### Prompt
Find all the lines in the entries below that hold the word "Brigham" and copy them.

::::::::

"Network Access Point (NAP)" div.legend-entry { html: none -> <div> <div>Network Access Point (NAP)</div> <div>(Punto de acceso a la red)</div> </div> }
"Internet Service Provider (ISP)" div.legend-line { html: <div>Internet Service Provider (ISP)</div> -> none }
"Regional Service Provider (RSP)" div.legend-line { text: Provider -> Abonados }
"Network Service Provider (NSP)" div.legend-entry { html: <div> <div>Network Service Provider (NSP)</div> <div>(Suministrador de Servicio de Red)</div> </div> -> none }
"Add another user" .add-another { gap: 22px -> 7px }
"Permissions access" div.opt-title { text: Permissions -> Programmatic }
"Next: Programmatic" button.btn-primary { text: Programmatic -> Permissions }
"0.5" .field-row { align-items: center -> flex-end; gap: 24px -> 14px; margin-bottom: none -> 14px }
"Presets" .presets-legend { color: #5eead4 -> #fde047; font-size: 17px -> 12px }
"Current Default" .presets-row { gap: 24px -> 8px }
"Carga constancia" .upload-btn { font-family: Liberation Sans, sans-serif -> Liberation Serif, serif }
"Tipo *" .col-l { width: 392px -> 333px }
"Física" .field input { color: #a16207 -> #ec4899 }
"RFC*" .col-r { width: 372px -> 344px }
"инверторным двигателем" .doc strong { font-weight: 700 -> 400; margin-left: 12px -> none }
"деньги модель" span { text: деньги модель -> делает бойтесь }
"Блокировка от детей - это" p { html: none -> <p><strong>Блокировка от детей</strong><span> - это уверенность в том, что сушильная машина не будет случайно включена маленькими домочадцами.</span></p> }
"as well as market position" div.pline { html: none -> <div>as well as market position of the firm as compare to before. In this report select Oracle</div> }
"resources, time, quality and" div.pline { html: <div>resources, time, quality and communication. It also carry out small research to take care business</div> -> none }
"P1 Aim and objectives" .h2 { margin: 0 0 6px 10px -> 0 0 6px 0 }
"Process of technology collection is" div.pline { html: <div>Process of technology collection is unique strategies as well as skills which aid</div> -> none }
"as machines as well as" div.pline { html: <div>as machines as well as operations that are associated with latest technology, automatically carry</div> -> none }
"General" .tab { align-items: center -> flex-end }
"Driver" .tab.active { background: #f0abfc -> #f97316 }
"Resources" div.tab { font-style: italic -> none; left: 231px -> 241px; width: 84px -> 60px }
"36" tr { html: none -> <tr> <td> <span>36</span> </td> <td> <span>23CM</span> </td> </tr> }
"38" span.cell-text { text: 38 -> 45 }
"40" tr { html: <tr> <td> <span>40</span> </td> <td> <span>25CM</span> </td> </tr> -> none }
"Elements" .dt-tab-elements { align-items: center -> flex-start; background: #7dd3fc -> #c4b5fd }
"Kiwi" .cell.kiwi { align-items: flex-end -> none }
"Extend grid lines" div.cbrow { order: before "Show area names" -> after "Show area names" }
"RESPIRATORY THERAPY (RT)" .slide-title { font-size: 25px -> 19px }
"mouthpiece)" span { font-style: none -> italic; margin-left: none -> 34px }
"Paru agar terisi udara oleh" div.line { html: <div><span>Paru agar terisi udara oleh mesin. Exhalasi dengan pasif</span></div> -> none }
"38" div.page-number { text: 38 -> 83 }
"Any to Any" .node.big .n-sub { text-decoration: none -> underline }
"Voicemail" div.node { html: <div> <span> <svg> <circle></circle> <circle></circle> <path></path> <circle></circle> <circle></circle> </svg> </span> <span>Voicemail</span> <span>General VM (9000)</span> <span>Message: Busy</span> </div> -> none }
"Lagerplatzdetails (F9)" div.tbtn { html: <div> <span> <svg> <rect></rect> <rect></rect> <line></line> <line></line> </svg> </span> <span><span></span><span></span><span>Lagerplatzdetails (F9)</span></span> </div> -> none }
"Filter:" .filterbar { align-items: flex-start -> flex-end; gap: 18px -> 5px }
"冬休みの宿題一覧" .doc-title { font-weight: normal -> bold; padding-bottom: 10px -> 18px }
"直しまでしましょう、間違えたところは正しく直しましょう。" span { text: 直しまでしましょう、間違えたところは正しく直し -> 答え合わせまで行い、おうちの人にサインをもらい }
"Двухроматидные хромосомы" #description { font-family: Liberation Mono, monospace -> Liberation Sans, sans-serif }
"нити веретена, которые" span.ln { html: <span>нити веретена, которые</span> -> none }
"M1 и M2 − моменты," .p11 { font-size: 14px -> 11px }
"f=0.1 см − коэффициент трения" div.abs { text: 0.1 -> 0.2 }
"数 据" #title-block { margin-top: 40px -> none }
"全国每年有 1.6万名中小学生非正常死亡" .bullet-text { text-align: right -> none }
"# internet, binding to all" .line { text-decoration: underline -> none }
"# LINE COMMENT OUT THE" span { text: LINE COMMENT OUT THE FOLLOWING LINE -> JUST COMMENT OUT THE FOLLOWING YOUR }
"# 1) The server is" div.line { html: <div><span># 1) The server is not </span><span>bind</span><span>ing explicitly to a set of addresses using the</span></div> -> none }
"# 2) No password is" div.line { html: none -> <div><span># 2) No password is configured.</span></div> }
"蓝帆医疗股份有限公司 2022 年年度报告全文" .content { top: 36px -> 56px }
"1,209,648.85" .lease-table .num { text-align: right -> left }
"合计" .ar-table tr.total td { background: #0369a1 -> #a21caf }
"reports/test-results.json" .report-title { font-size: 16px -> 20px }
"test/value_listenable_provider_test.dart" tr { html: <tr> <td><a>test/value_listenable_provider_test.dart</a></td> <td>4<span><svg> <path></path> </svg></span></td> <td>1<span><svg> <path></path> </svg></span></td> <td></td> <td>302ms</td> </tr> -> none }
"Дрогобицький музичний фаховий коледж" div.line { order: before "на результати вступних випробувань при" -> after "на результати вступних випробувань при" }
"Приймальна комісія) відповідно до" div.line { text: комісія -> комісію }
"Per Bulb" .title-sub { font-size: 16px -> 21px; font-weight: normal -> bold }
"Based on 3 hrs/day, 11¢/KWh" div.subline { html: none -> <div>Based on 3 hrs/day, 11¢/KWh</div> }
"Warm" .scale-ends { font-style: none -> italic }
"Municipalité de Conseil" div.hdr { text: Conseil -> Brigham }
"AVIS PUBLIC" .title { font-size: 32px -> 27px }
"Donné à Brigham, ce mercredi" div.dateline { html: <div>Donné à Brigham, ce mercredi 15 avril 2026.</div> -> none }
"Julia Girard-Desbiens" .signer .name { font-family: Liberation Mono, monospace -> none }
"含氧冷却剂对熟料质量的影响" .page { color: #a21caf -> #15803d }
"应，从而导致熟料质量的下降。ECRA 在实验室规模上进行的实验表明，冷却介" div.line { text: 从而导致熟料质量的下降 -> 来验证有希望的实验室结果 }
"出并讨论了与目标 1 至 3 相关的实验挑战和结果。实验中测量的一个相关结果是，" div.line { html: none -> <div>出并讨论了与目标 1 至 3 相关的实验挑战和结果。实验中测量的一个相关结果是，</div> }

::::::::

### Answer to the problem
"Municipalité de Conseil" div.hdr { text: Conseil -> Brigham }
"Donné à Brigham, ce mercredi" div.dateline { html: <div>Donné à Brigham, ce mercredi 15 avril 2026.</div> -> none }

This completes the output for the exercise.